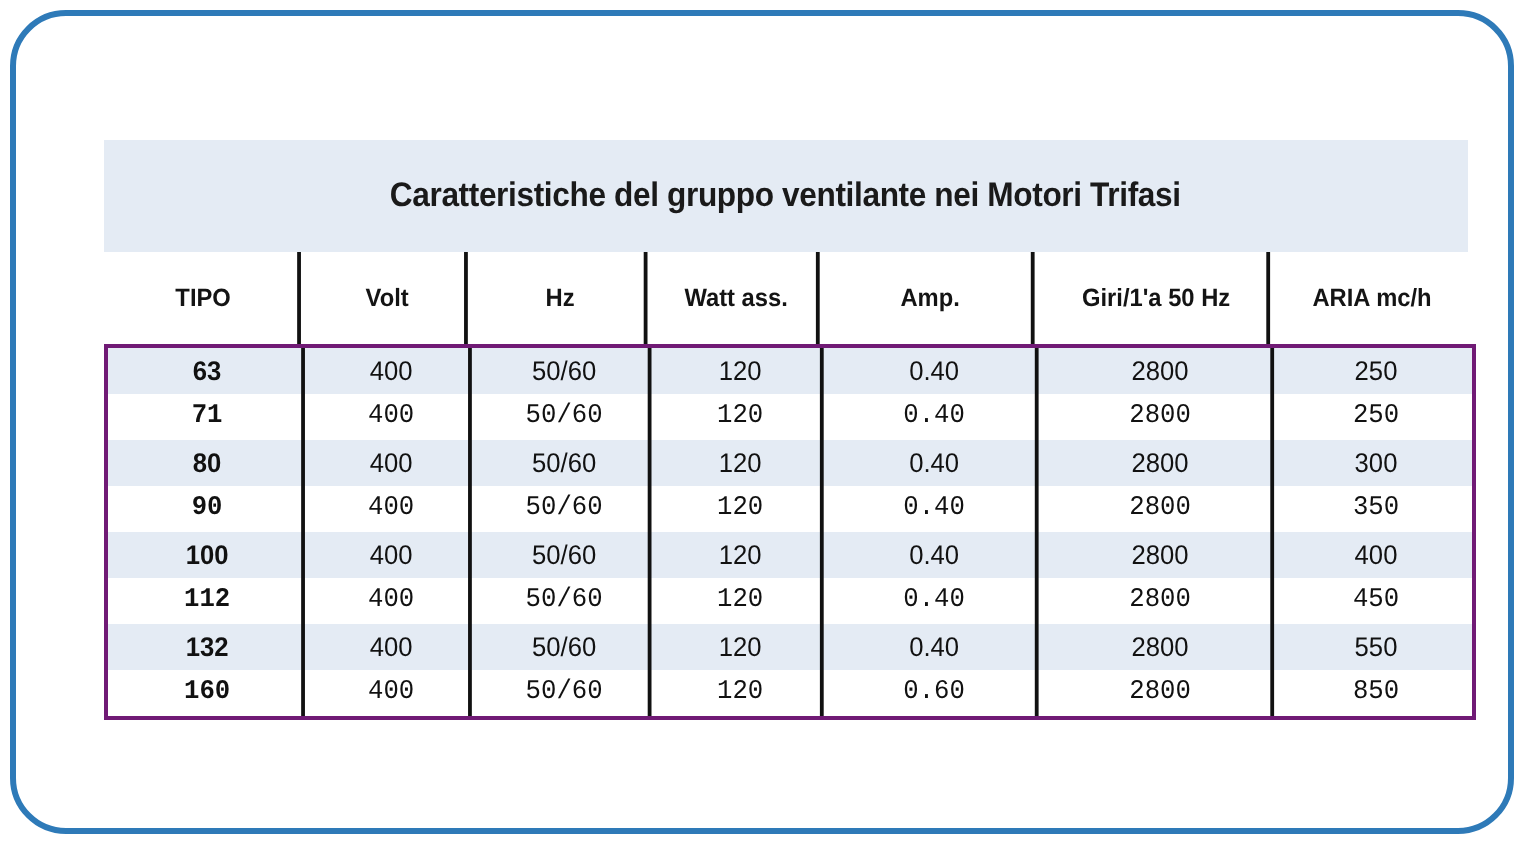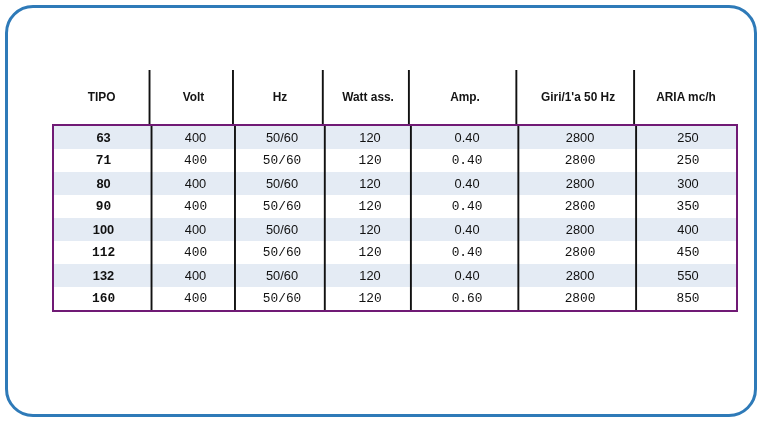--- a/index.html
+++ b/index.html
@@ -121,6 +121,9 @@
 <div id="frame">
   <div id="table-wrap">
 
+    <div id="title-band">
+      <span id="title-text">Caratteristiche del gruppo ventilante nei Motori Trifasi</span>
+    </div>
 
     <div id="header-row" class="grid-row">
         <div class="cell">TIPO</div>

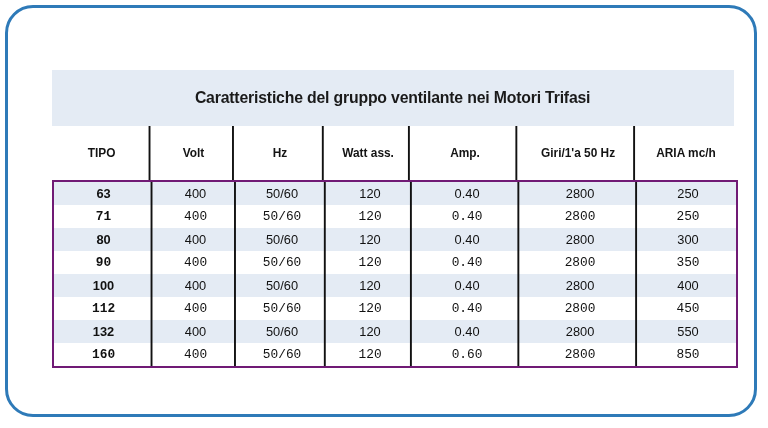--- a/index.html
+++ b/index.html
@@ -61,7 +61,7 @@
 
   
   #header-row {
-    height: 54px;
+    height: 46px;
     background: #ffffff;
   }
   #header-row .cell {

++++++++++

**ABOUT THIS TASK**
Pictures excluded, return exactly the lines from the one with "nei Motori Trifasi</span>" through the final line of the entries above, both included.

**SOLUTION TO THE EXERCISE**
+      <span id="title-text">Caratteristiche del gruppo ventilante nei Motori Trifasi</span>
+    </div>
 
     <div id="header-row" class="grid-row">
         <div class="cell">TIPO</div>

--- a/index.html
+++ b/index.html
@@ -61,7 +61,7 @@
 
   
   #header-row {
-    height: 54px;
+    height: 46px;
     background: #ffffff;
   }
   #header-row .cell {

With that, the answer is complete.